The catch that now separates them from Obama is that both recognized the idea that it is people, mostly regular people, who make history and who often do so against the will of governments both foreign and domestic. India’s anti-imperialist campaign, carried out under Gandhi’s leadership, provides a stinging rebuke to the notion of military occupation. Equally, King’s brave opposition to the U.S. war in Vietnam sharply contradicts Obama’s claim that the U.S. has spent six decades underwriting global security.

Both men offer a notion of social solidarity through peaceful association that works from the local level up into national and international relations. Such lessons might have allowed the U.S. to avoid the military aggressions of the past and to play a significant role in supporting the creation of the kind of peaceful global economic development that both King and Gandhi championed.

Perhaps, in the end, West offers a useful concept, but the wrong social actor. It may eventually be difficult for Obama to manage two wars with a peace prize hanging from his neck. But Obama won’t be the one to determine that.
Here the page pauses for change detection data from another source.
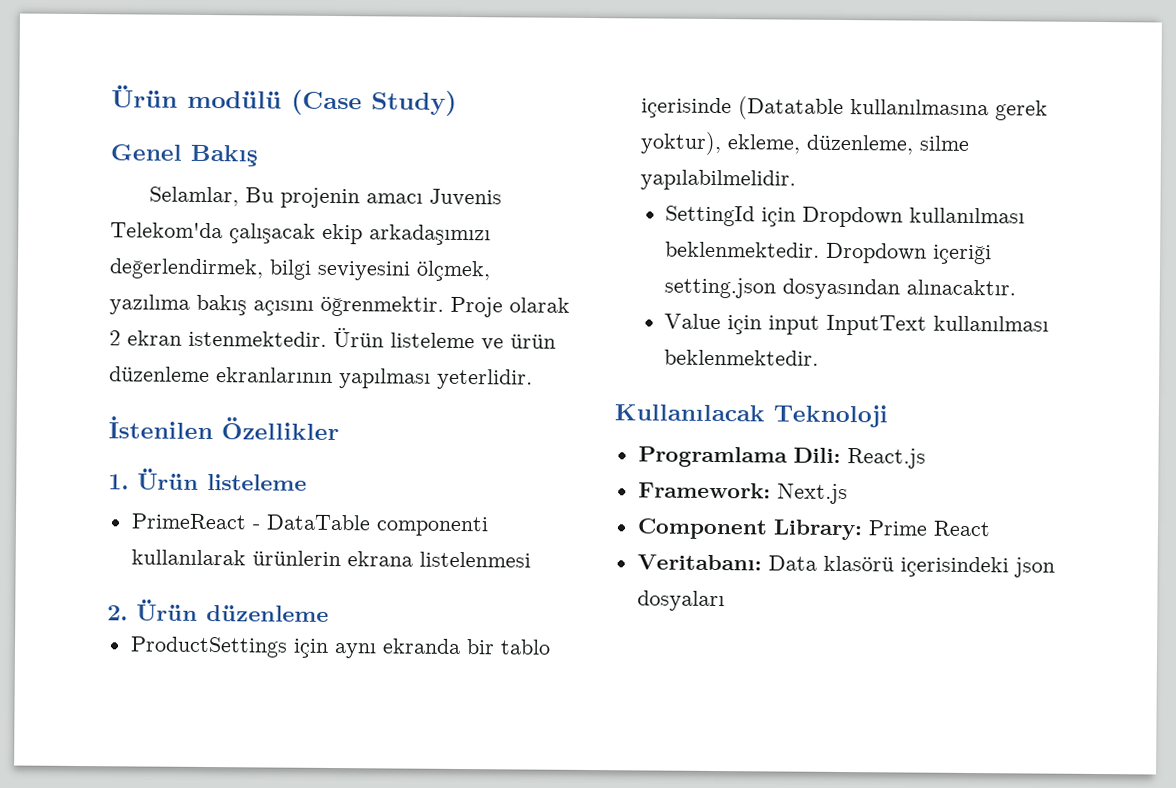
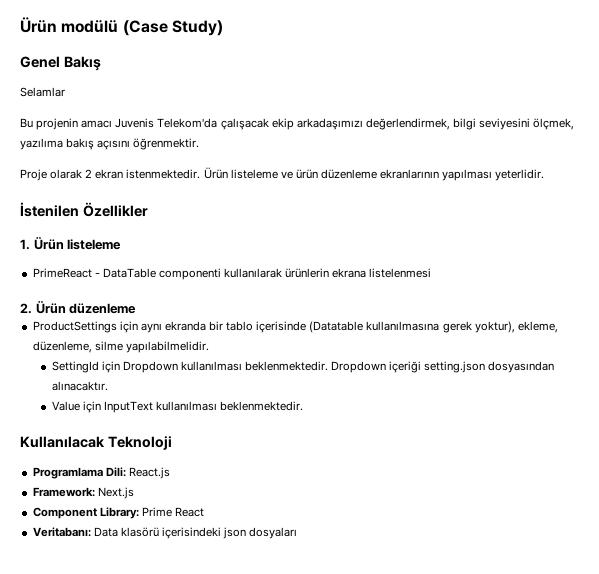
- Selamlar, Bu projenin amacı Juvenis Telekom'da çalışacak ekip arkadaşımızı değerlendirmek, bilgi seviyesini ölçmek, yazılıma bakış açısını öğrenmektir. Proje olarak 2 ekran istenmektedir.
+ Selamlar
+ Bu projenin amacı Juvenis Telekom'da çalışacak ekip arkadaşımızı değerlendirmek, bilgi seviyesini ölçmek, yazılıma bakış açısını öğrenmektir.
+ Proje olarak 2 ekran istenmektedir.
- Value için input InputText kullanılması beklenmektedir.
+ Value için InputText kullanılması beklenmektedir.

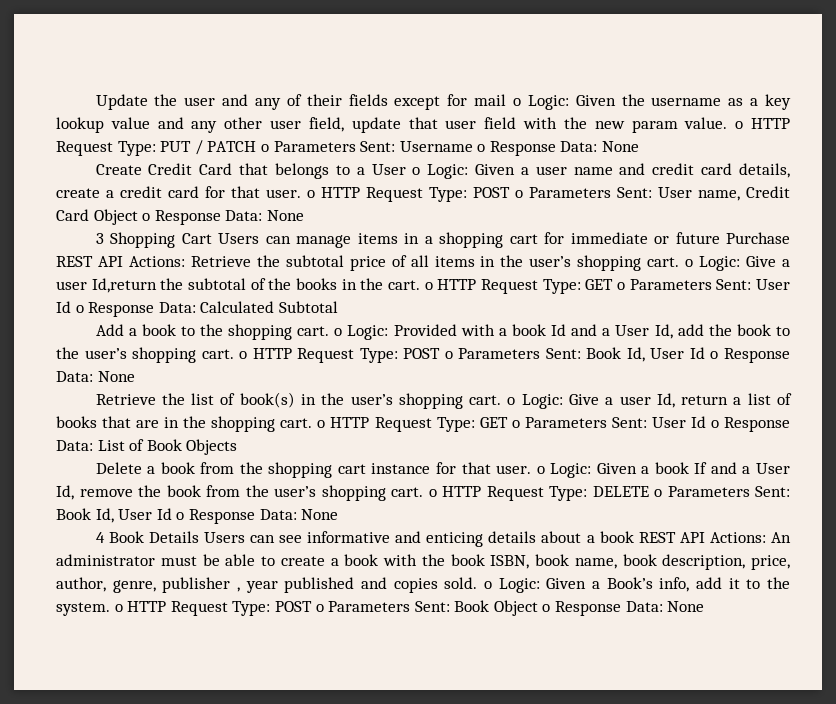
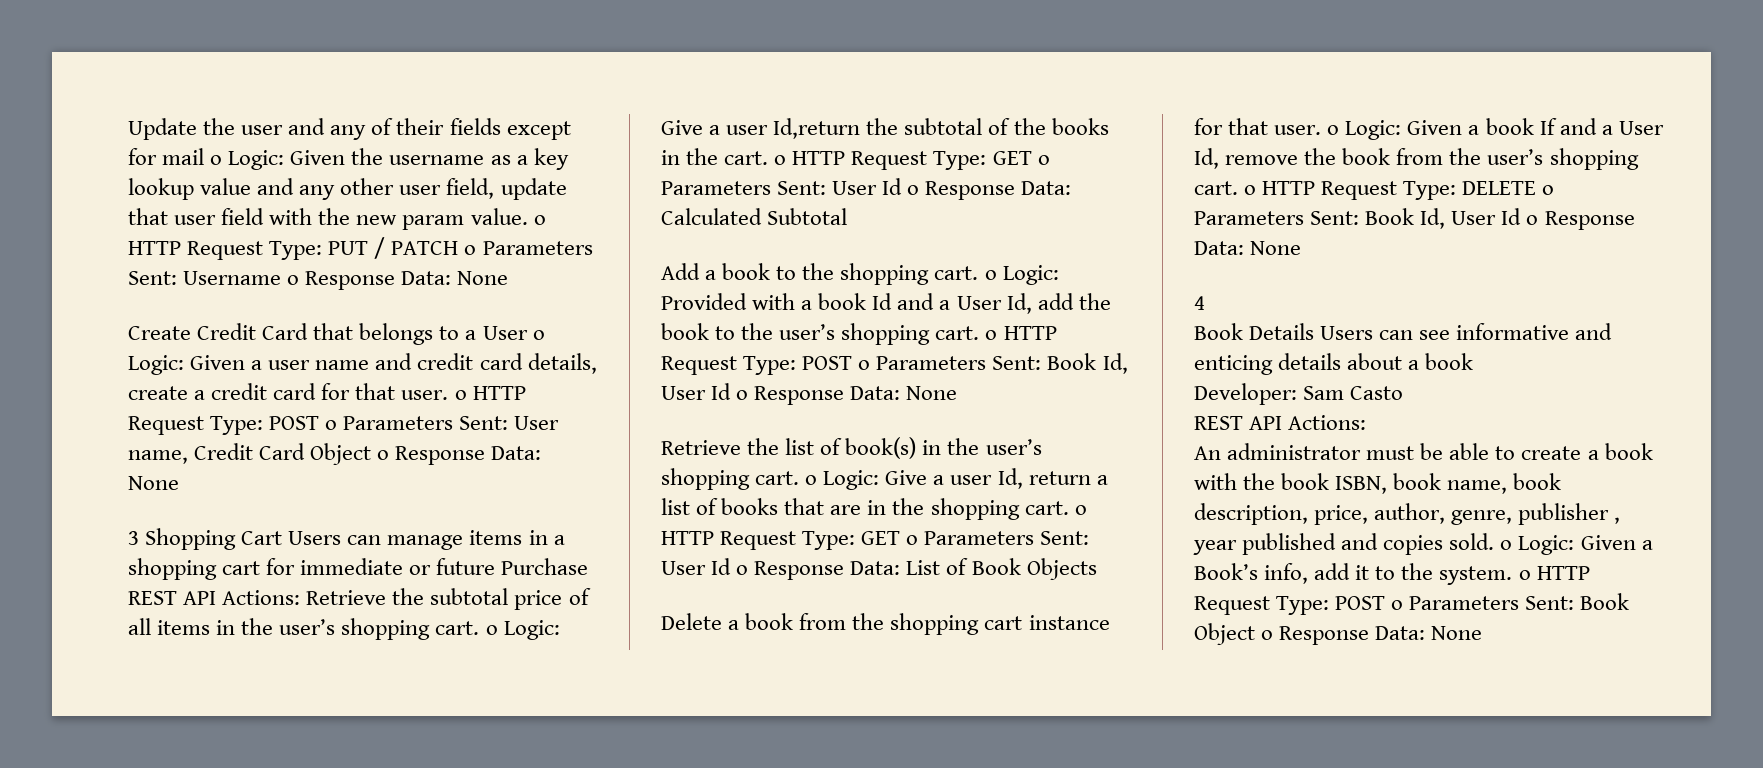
- 4 Book Details Users can see informative and enticing details about a book REST API Actions: An administrator must be able to create a book with the book ISBN, book name, book description, price, author, genre, publisher , year published and copies sold. o Logic:
+ 4
+ Book Details Users can see informative and enticing details about a book
+ Developer: Sam Casto
+ REST API Actions:
+ An administrator must be able to create a book with the book ISBN, book name, book description, price, author, genre, publisher , year published and copies sold. o Logic:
He has left a significant opportunity to offer an alternative to the typical American imperial hubris at the podium in Oslo.

Now it is up to us regular folks, the ones who were so important to King and Gandhi’s movements in the past, to turn the Nobel Prize into a burden. A revitalized anti-war movement in the U.S. that reads deep into the inspirational wells of non-violent movements of the past could be next year’s nominee for the coveted prize. What a righteous replacement that would be for a president committed to war and occupation, arrogant enough to attempt to play this off as a part of global security.

[Billy Wharton is the national co-chair of the Socialist Party USA and editor of The Socialist and the Socialist WebZine.]